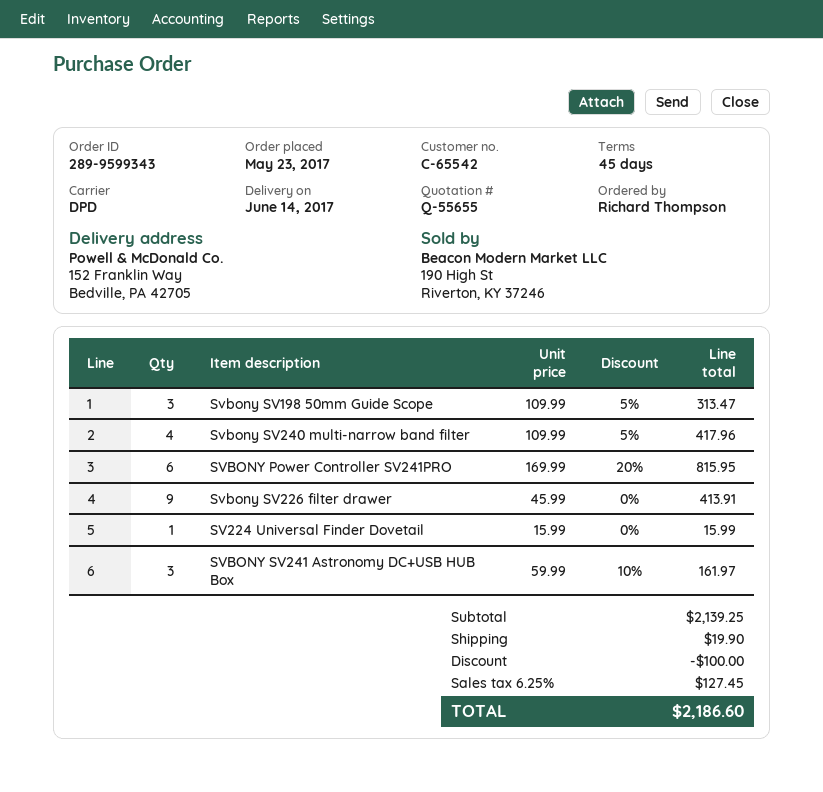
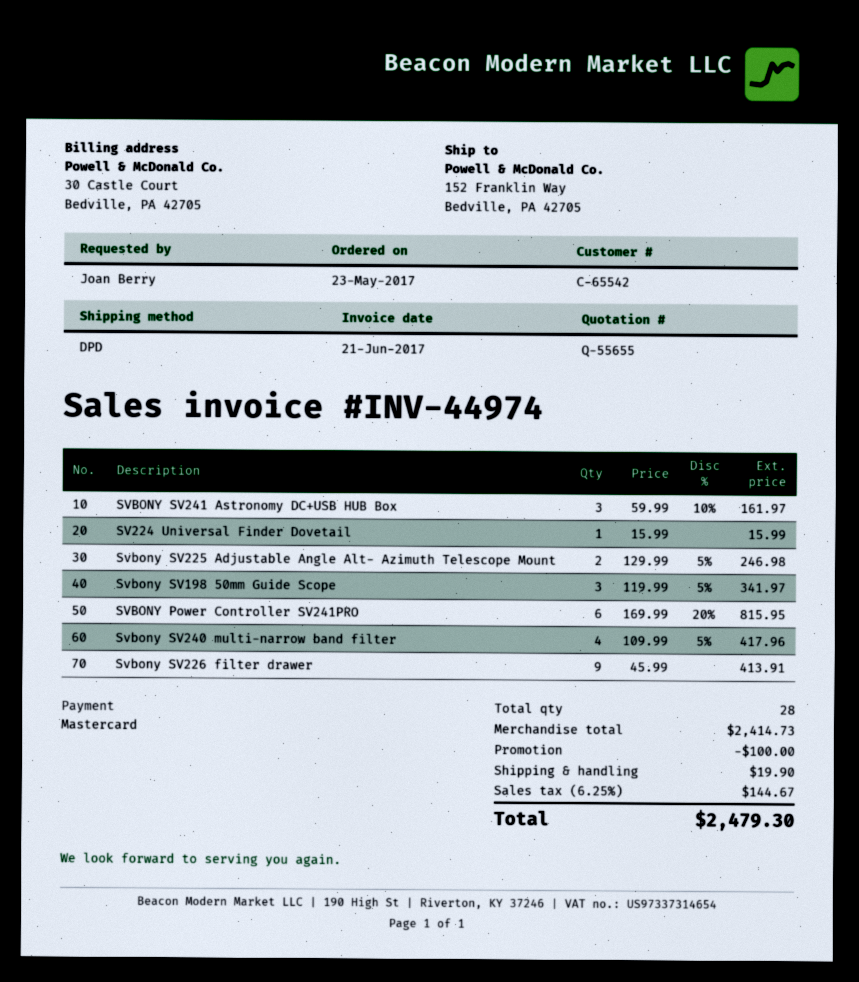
ordered by: Richard Thompson -> Joan Berry
Svbony SV198 50mm Guide Scope: 3 x 109.99 - 5% = 313.47 -> 3 x 119.99 - 5% = 341.97
Svbony SV225 Adjustable Angle Alt- Azimuth Telescope Mount: none -> 2 x 129.99 - 5% = 246.98
subtotal: 2139.25 -> 2414.73
tax: 6.25% = 127.45 -> 6.25% = 144.67
total: 2186.60 -> 2479.30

Exercise description
Your answer must hold the line containing "Svbony SV198 50mm" and all lines after it in the entries above, exactly, and nothing else.

Task result
Svbony SV198 50mm Guide Scope: 3 x 109.99 - 5% = 313.47 -> 3 x 119.99 - 5% = 341.97
Svbony SV225 Adjustable Angle Alt- Azimuth Telescope Mount: none -> 2 x 129.99 - 5% = 246.98
subtotal: 2139.25 -> 2414.73
tax: 6.25% = 127.45 -> 6.25% = 144.67
total: 2186.60 -> 2479.30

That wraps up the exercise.